3.1 Plant RNAs in anti-tumor and immune regulation

Studies have shown that some plant nucleic acid molecules can interact to animal to exhibit anti-tumor functions. This is because a high degree of similarity has been found on the molecular basis of RNA biogenesis and action between plants and animals. Some plant-derived miRNAs are ingested by animals and can exert their gene regulatory effects across domains via macrophages or other pathways. These plant miRNA targeted genes are involved in cancer inhibition (34).
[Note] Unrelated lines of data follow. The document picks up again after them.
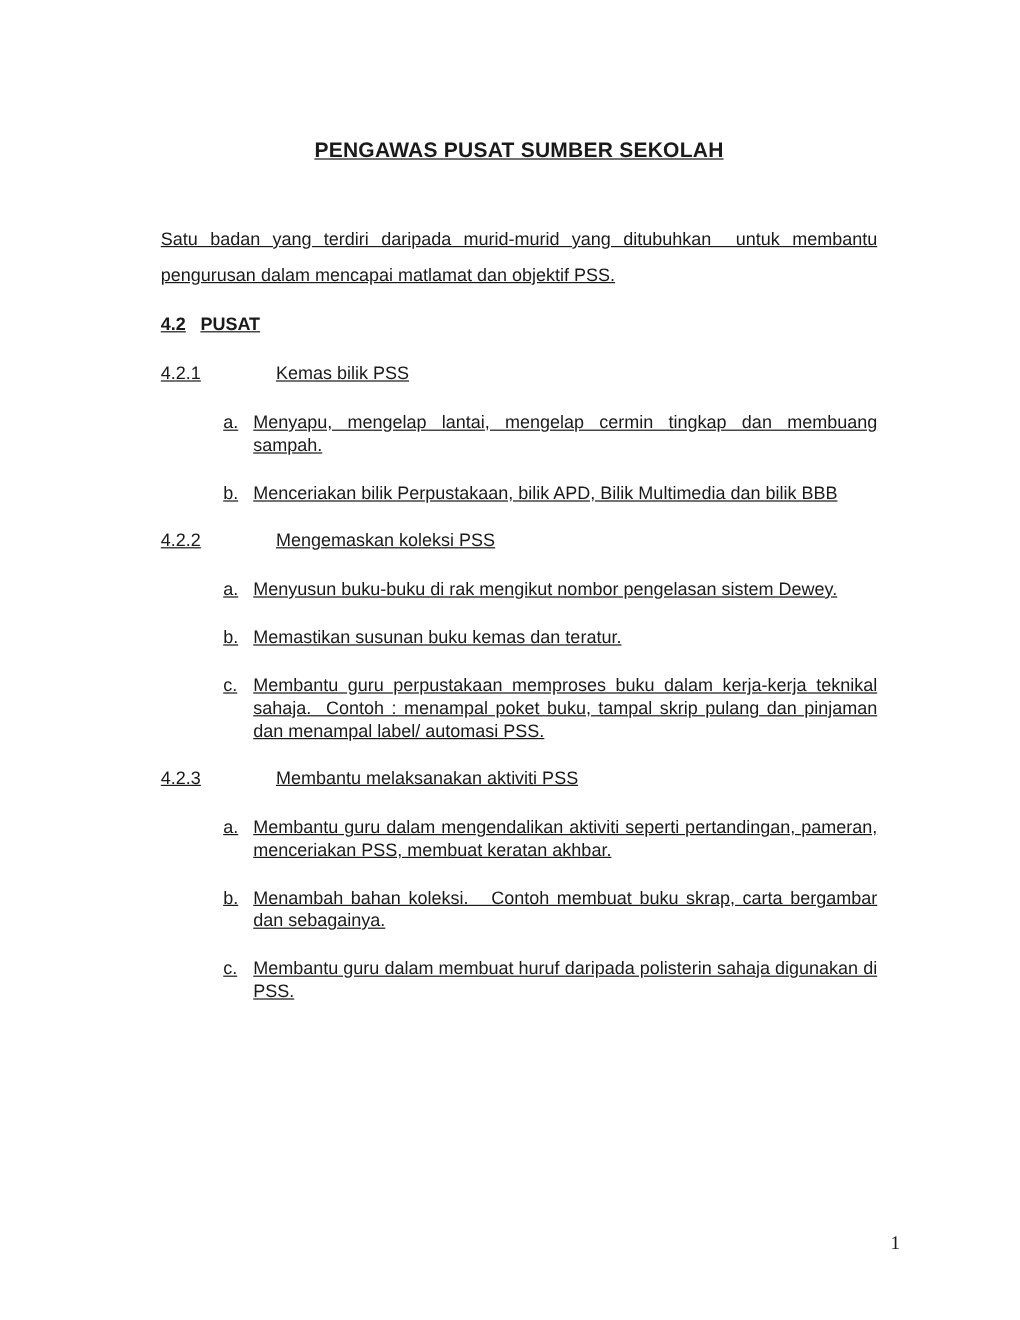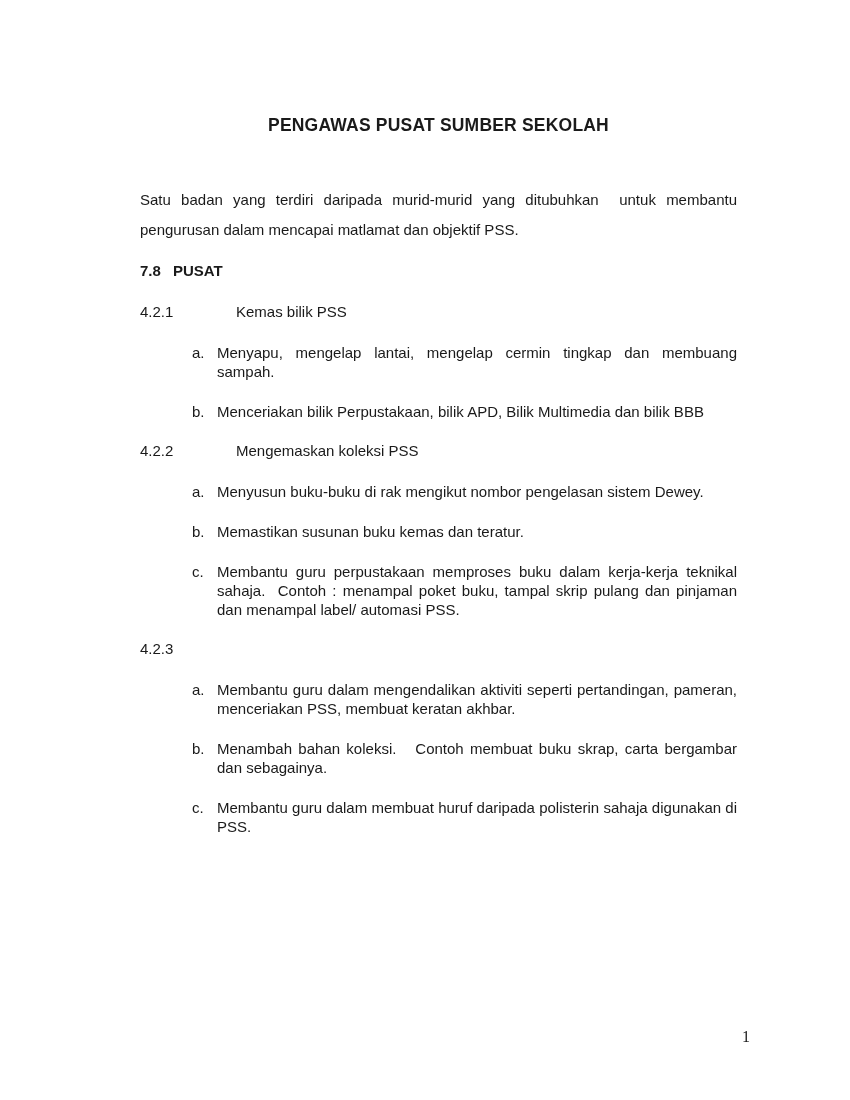--- a/index.html
+++ b/index.html
@@ -14,9 +14,10 @@
   }
   .page {
     position: absolute;
-    top: 0; left: 12px;
+    top: 0; left: 6px;
     width: 825px; height: 1100px;
     padding: 115px 100px 0 128px; 
+    text-decoration: underline;
   }
   .doc-title {
     text-align: center;

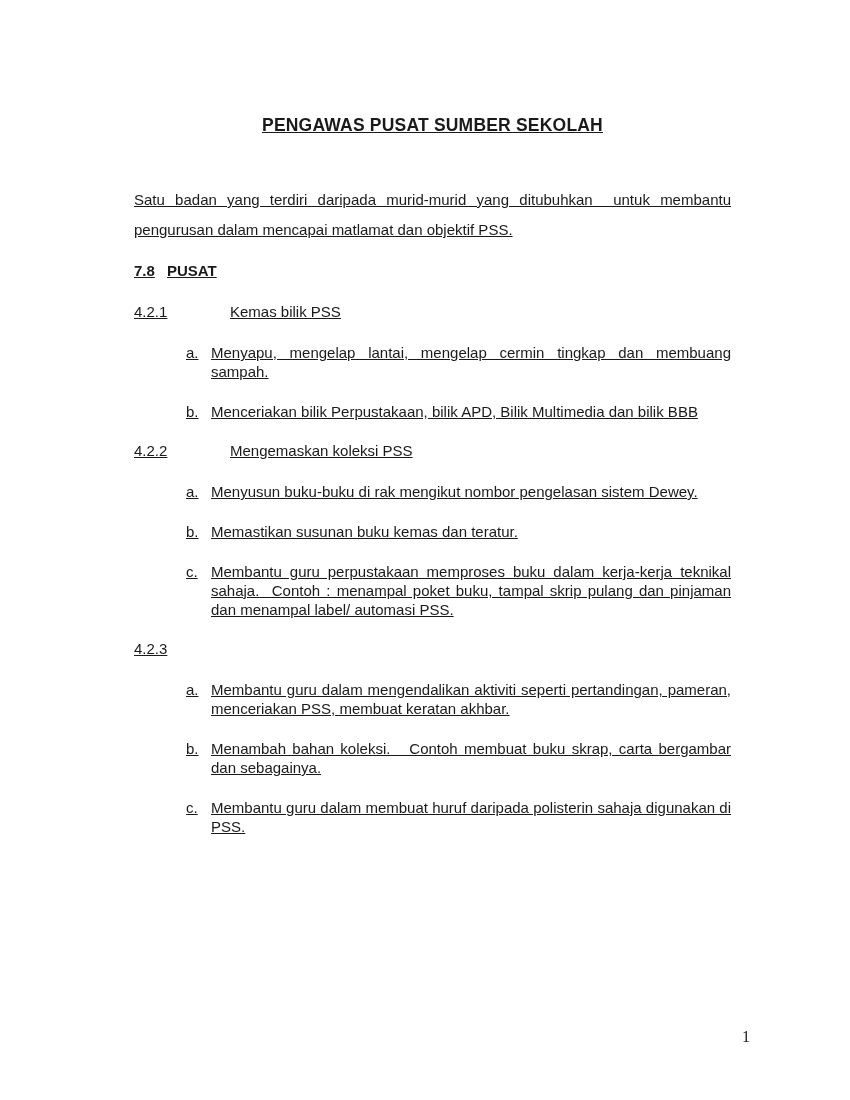--- a/index.html
+++ b/index.html
@@ -75,7 +75,7 @@
   <p class="intro-para">Satu badan yang terdiri daripada murid-murid yang ditubuhkan &nbsp;untuk membantu pengurusan dalam mencapai matlamat dan objektif PSS.</p>
 
   <div class="section-heading">
-    <span class="sec-num">7.8</span>
+    <span class="sec-num">4.2</span>
     <span>PUSAT</span>
   </div>
 

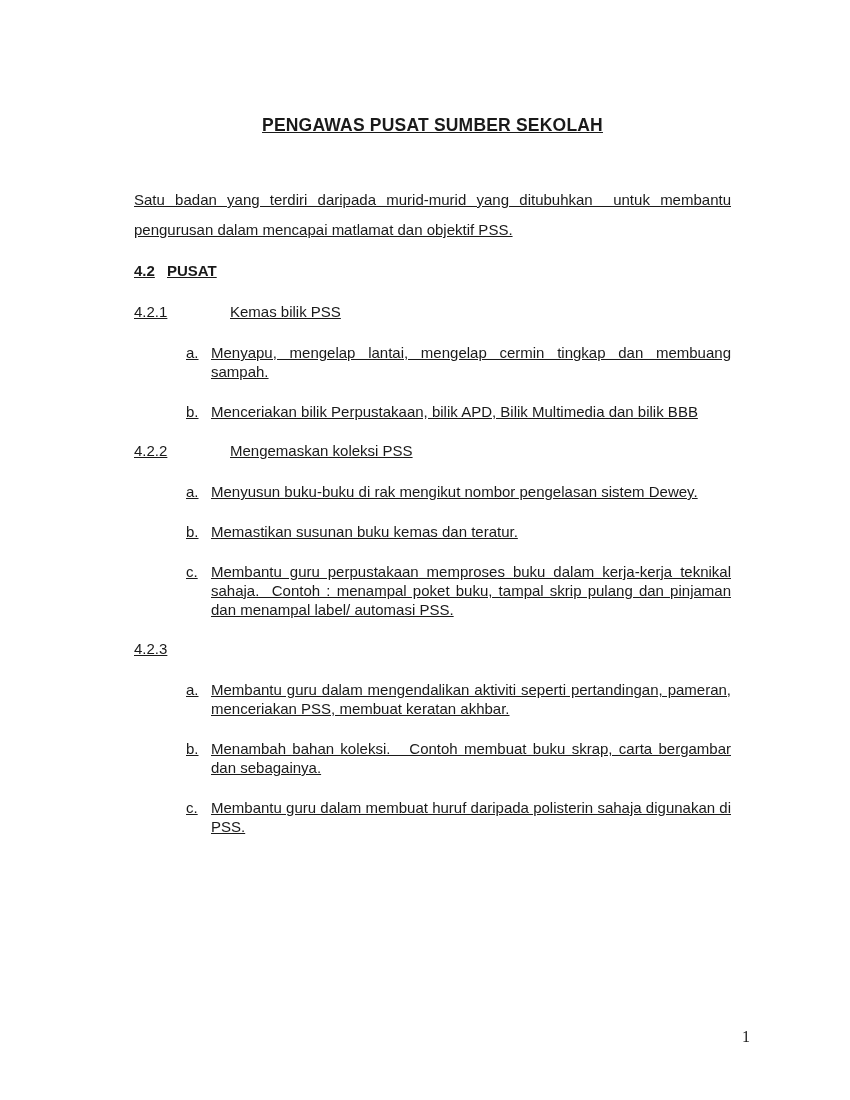--- a/index.html
+++ b/index.html
@@ -116,6 +116,7 @@
   <div class="subsection">
     <div class="sub-heading">
       <span class="sub-num">4.2.3</span>
+      <span>Membantu melaksanakan aktiviti PSS</span>
     </div>
     <div class="item">
       <span class="item-label">a.</span>

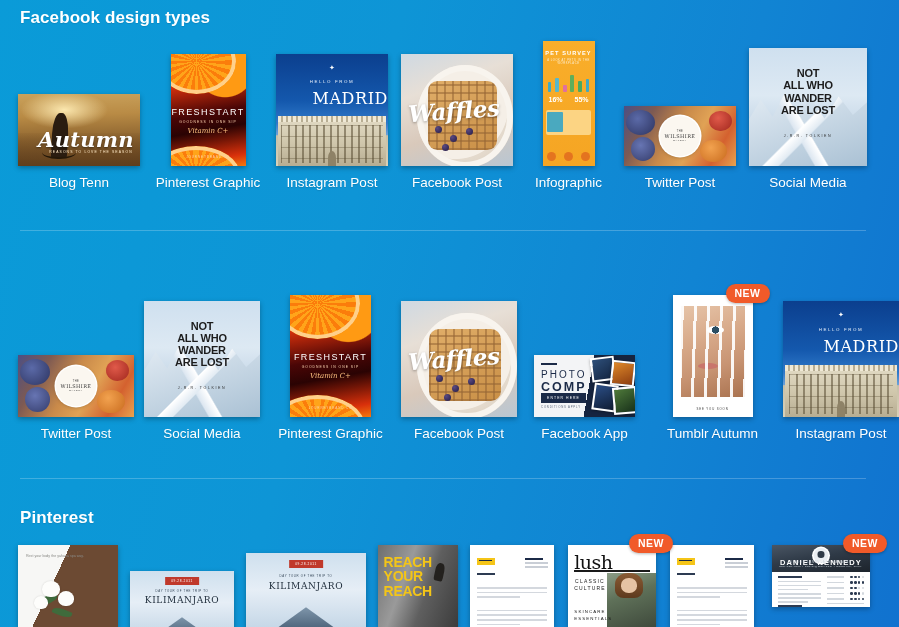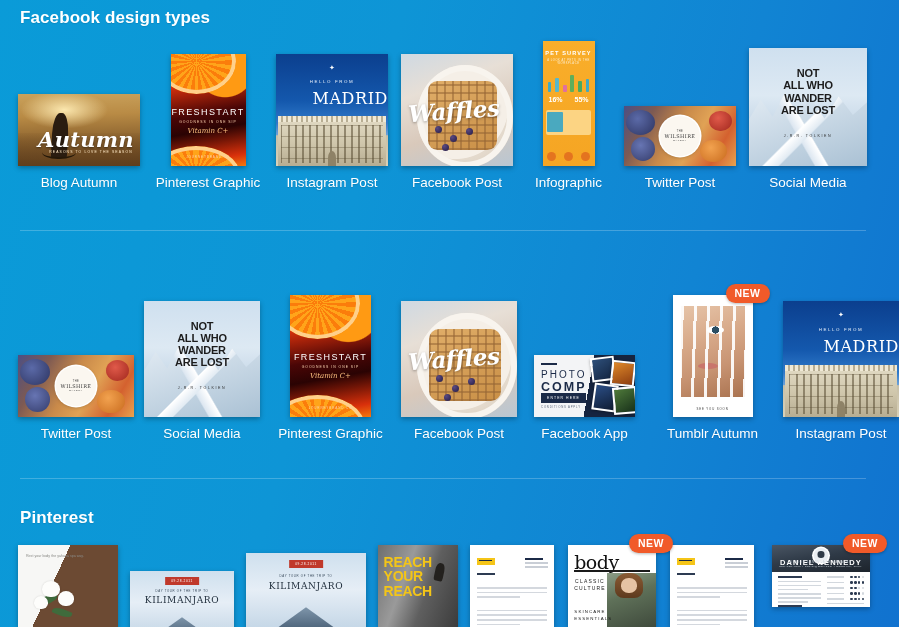--- a/index.html
+++ b/index.html
@@ -427,7 +427,7 @@
           </div>
         </div>
       </div>
-      <div class="card-label">Blog Autumn</div>
+      <div class="card-label">Blog Tenn</div>
     </div>
 
     <div class="card" style="width:110px; margin-right:13px;">

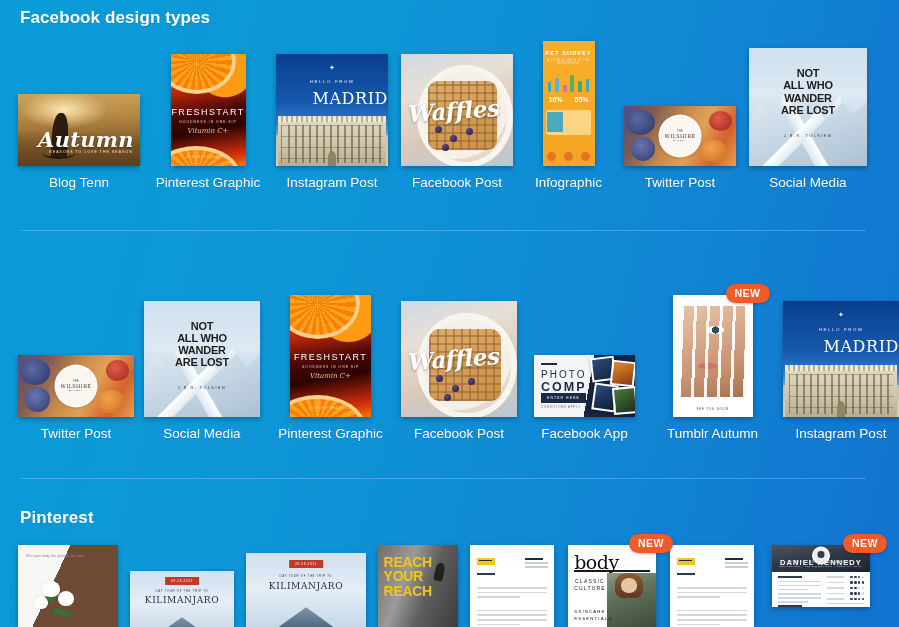--- a/index.html
+++ b/index.html
@@ -785,7 +785,7 @@
         <div class="badge-new">NEW</div>
         <div class="thumb" style="width:88px;height:82px;">
           <div class="art-lush">
-            <div class="lush-title">body</div>
+            <div class="lush-title">lush</div>
             <div class="lush-rule"></div>
             <div class="lush-photo">
               <div class="lush-hair"></div>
The transport and presentation of plant RNAs to cells is critical. Chin et al. find that western donor serum contains plant miR159, these plant miR159 are detected mainly in extracellular vesicles (24). However, their further sequencing data as well as others have observed that plant miRNAs that are taken up after consumption are not necessarily those that are most abundant in the plant (11, 35). Therefore, we were curious that there is likely a selective mechanism for the uptake of specific plant miRNAs in mammals.

In the certain research of Liu C et al, various results showed miR2911 relies on functional T cells to exert its antitumor activity. Mechanistically, miR2911 reversed the tumor-promoting effect of TGF-β1 by an increase of T lymphocytes infiltration, in other words, miR2911 relied on functioning T cells to exert its anti-tumor effect (6). RNA is an intrinsically safe vector because it is the smallest and only transient information carrier that does not interact with the genome (36). But such information carriers also need to be firstly ingested and presented. We know that macrophages act as antigen-presenting cells to present bioinformation to T lymphocytes to promote immune responses against specific pathogens, so it is possible to assume that miR2911 is also likely to achieve anti-tumor and immune function through the uptake and presentation of macrophages.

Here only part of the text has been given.